Он подумал о краткости жизни и еще раз представил себе цветок этой пальмы, гордо высящейся далеко за морем…
Он внезапно… это было действительно внезапно… Он стоял перед витриной одного книжного магазина и, рассматривая собрание картин Ван-Гога, внезапно понял, что такое живопись. Разумеется, это были репродукции. Но и в репродукциях он почувствовал свежесть природы.
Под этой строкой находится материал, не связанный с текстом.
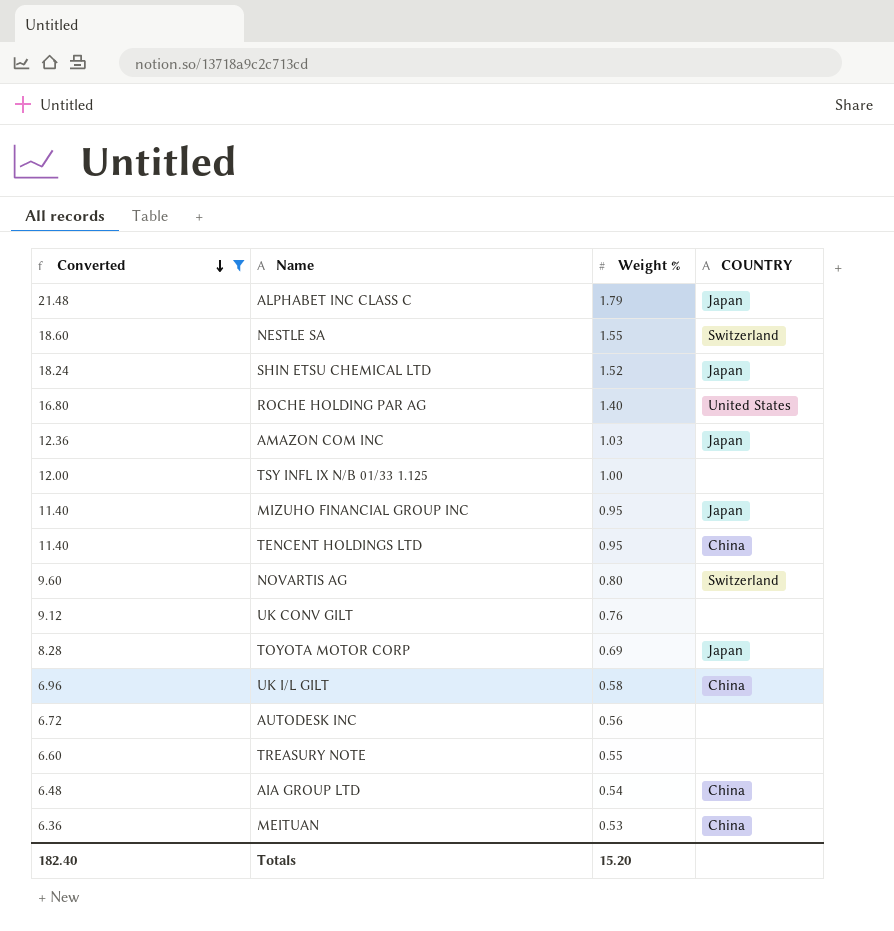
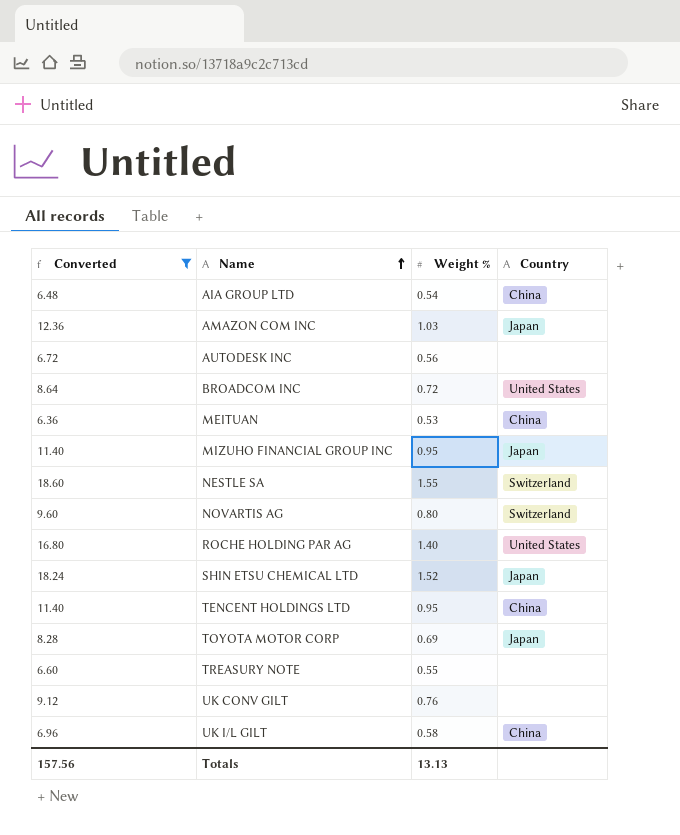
row order: Converted descending -> Name ascending
column name: COUNTRY -> Country
row ALPHABET INC CLASS C: 21.48 | 1.79 | Japan -> none
row TSY INFL IX N/B 01/33 1.125: 12.00 | 1.00 | none -> none
row BROADCOM INC: none -> 8.64 | 0.72 | United States
Totals | Converted: 182.40 -> 157.56
Totals | Weight %: 15.20 -> 13.13

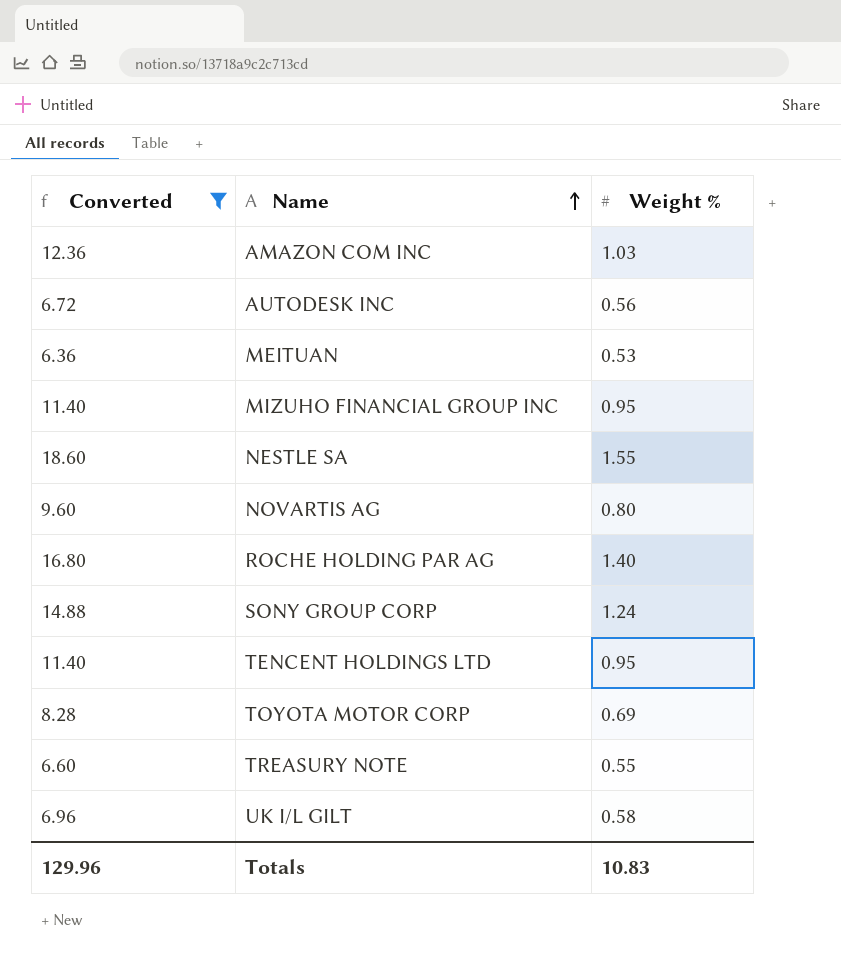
column Country | position: 4 -> none
row AIA GROUP LTD: 6.48 | 0.54 | China -> none
row BROADCOM INC: 8.64 | 0.72 | United States -> none
row SHIN ETSU CHEMICAL LTD: 18.24 | 1.52 | Japan -> none
row UK CONV GILT: 9.12 | 0.76 | none -> none
row SONY GROUP CORP: none -> 14.88 | 1.24
Totals | Converted: 157.56 -> 129.96
Totals | Weight %: 13.13 -> 10.83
Увлечение этими картинами заставило его взглянуть на все по-новому. С некоторых пор он стал обращать пристальное, постоянное внимание на изгибы древесных веток и округлость женских щек.
Однажды в дождливые осенние сумерки он шел за городом под железнодорожным виадуком. У насыпи за виадуком остановилась ломовая телега. Проходя мимо, он почувствовал, что по этой дороге еще до него кто-то прошел. Кто? Ему незачем было спрашивать себя об этом.
Он, двадцатитрехлетний, внутренним взором видел, как этот мрачный пейзаж окинул пронизывающим взором голландец с обрезанным ухом[3], с длинной трубкой в зубах…
Он шагал под дождем по асфальту. Дождь был довольно сильный. В заполнившей все кругом водяной пыли он чувствовал запах резинового макинтоша.
И вот в проводах высоко над его головой вспыхнула лиловая искра. Он как-то странно взволновался. В кармане пиджака лежала рукопись, которую он собирался отдать в журнал своих друзей. Идя под дождем, он еще раз оглянулся на провода.